Is it possible to access physical address 0? - c++

In C/C++, it is not allowed to access data at address 0.
However, the physical memory are numbered from 0. And, in DOS era, the interrupt vector table was located at physical address 0. The first interrupt vector was the handler of the division-by-zero exception.
My question is:
Under what cases is it allowed to access physical address 0?

To access physical address zero, it depends on which platform you are talking.
The language has no idea on the underlying addressing model, it depends on the OS.
On bare metal environment, you have total control on the page table if paging is enabled, or just de-reference zero if paging is not enabled.
On some Unix and Linux variation, you do mmap and perhaps also open /dev/mem to get a non-null pointer with logical address non-zero but physical address zero, it may require some access rights.
I'm not sure on Windows.
PS. Other answers seems make a confusion on language level pointer and physical address.

In C/C++, it is not allowed to access address 0.
Yes you can, as long as there's addressable memory there. On most platforms, there won't be.
Under what cases is it allowed to access physical address 0?
You can access any physical address if it's mapped into virtual memory. If there's anything sensitive there, then the OS probably won't allow that in user code. Within the kernel, it's just a case of setting up the page tables to include that address.

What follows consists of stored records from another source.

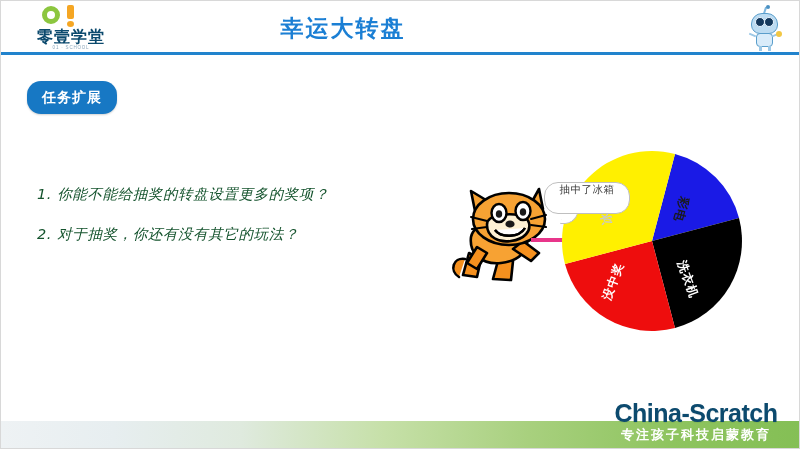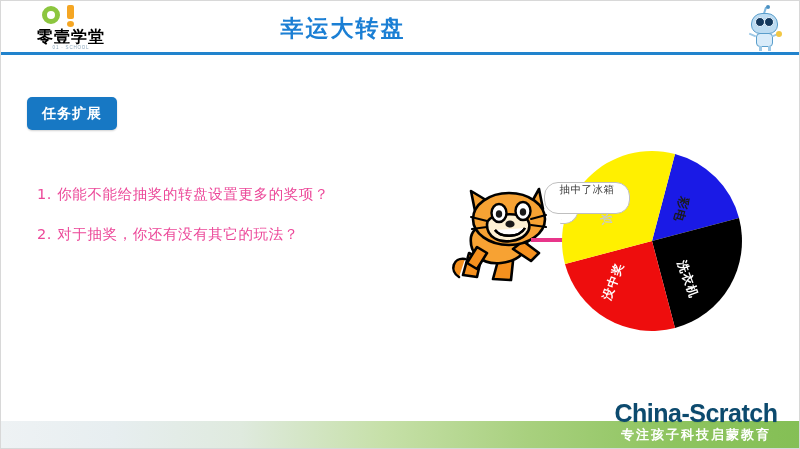--- a/index.html
+++ b/index.html
@@ -58,21 +58,21 @@
     border-radius: 50%;
   }
   #logo-cn {
     position: absolute;
     left: 0; top: 22px;
     width: 96px;
     text-align: center;
     font-size: 16px;
     font-weight: bold;
     letter-spacing: 1px;
-    color: #000000;
+    color: #0c4a6e;
     font-family: "DejaVu Sans", sans-serif;
   }
   #logo-en {
     position: absolute;
     left: 0; top: 40px;
     width: 96px;
     text-align: center;
     font-size: 4.5px;
     letter-spacing: 0.8px;
     color: #8aa6bb;
@@ -150,48 +150,49 @@
   .rb-leg.r { left: 25px; }
   .rb-hand {
     position: absolute; left: 33px; top: 24px;
     width: 6px; height: 6px; border-radius: 50%;
     background: #f2c744;
   }
 
   
   #badge {
     position: absolute;
-    left: 26px; top: 96px;
+    left: 26px; top: 80px;
     width: 90px; height: 33px;
     background: #1778c4;
-    border-radius: 5px;
+    border-radius: 14px;
     color: #ffffff;
     font-size: 14px;
     font-weight: bold;
     letter-spacing: 1px;
     display: flex;
     align-items: center;
     justify-content: center;
     font-family: "DejaVu Sans", sans-serif;
     box-shadow: 0 1px 2px rgba(0,0,0,0.18);
   }
 
   
   #body-text {
     position: absolute;
     left: 36px; top: 173px;
     width: 420px;
   }
   .body-line {
     font-size: 14.5px;
-    color: #ec4899;
+    color: #14532d;
     line-height: 40px;
     letter-spacing: 0.6px;
     white-space: nowrap;
     font-family: "DejaVu Sans", sans-serif;
+    font-style: italic;
   }
   .body-line.indent { padding-left: 0px; }
 
   
   #cat {
     position: absolute;
     left: 446px; top: 182px;
     width: 112px; height: 104px;
   }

Generally, the address space in virtual memory is managed by the operating system.
A freestanding C (or C++) implementation could certainly allow you to dereference (void*)0 in an implementation specific way. But beware of undefined behavior.
The C and C++ standards are very careful about the NULL pointer (and C++11 added the nullptr keyword for several good reasons).
A C compiler (at least a hosted implementation) is allowed to suppose that after a successful dereference a pointer is not null. Some optimizations in GCC are doing that.
Most hosted C or C++ implementations have a null pointer which is an all-zero-bits word, but that is not required by the standard (however, it is very common; it helps the compiler and the libc).
However, pragmatically, a lot of software is supposing that NULL is represented by all-zero-bits (in theory it is a mistake).
I know no C implementation where NULL is not all-zero-bits, but that is not required. However, coding such a compiler would be a headache.
On some operating systems, an application can change its address space, e.g. with mmap(2) on POSIX or Linux.
If you really wanted, you could access address 0 in C, but you really should never want to do that.

There's no specification in either C or C++ that would allow you to assign a specific physical address to a pointer. So your question about "how one would access address 0" could be translated to "how one would assign 0 address to a pointer" formally has no answer. You simply can't assign a specific address to a pointer in C/C++.
But you can get that effect through integer-to-pointer conversion:-
uintptr_t null_address = 0;
void *ptr = (void *) null_address;

The C Standard does not require that platforms provide access to any particular physical memory location, zero or otherwise. While it would be common on many embedded platforms for (char*)0x1234 to access physical location 0x1234, nothing in the C Standard requires that.
The C Standard also does not require that platforms do anything in particular if an attempt is made to access a null pointer. Consequently, if a compiler writer wanted to treat a null pointer dereference as an access to physical location zero, such behavior would be conforming.
Compilers where an access to address zero would be meaningful and useful will typically interpret a null pointer access as an access to location zero. The only problem would be with platforms where accesses to location zero are useful but compiler writers don't know that. That situation can generally only be handled by checking the compiler's documentation for ways to force the compiler to treat a null pointer like any other address.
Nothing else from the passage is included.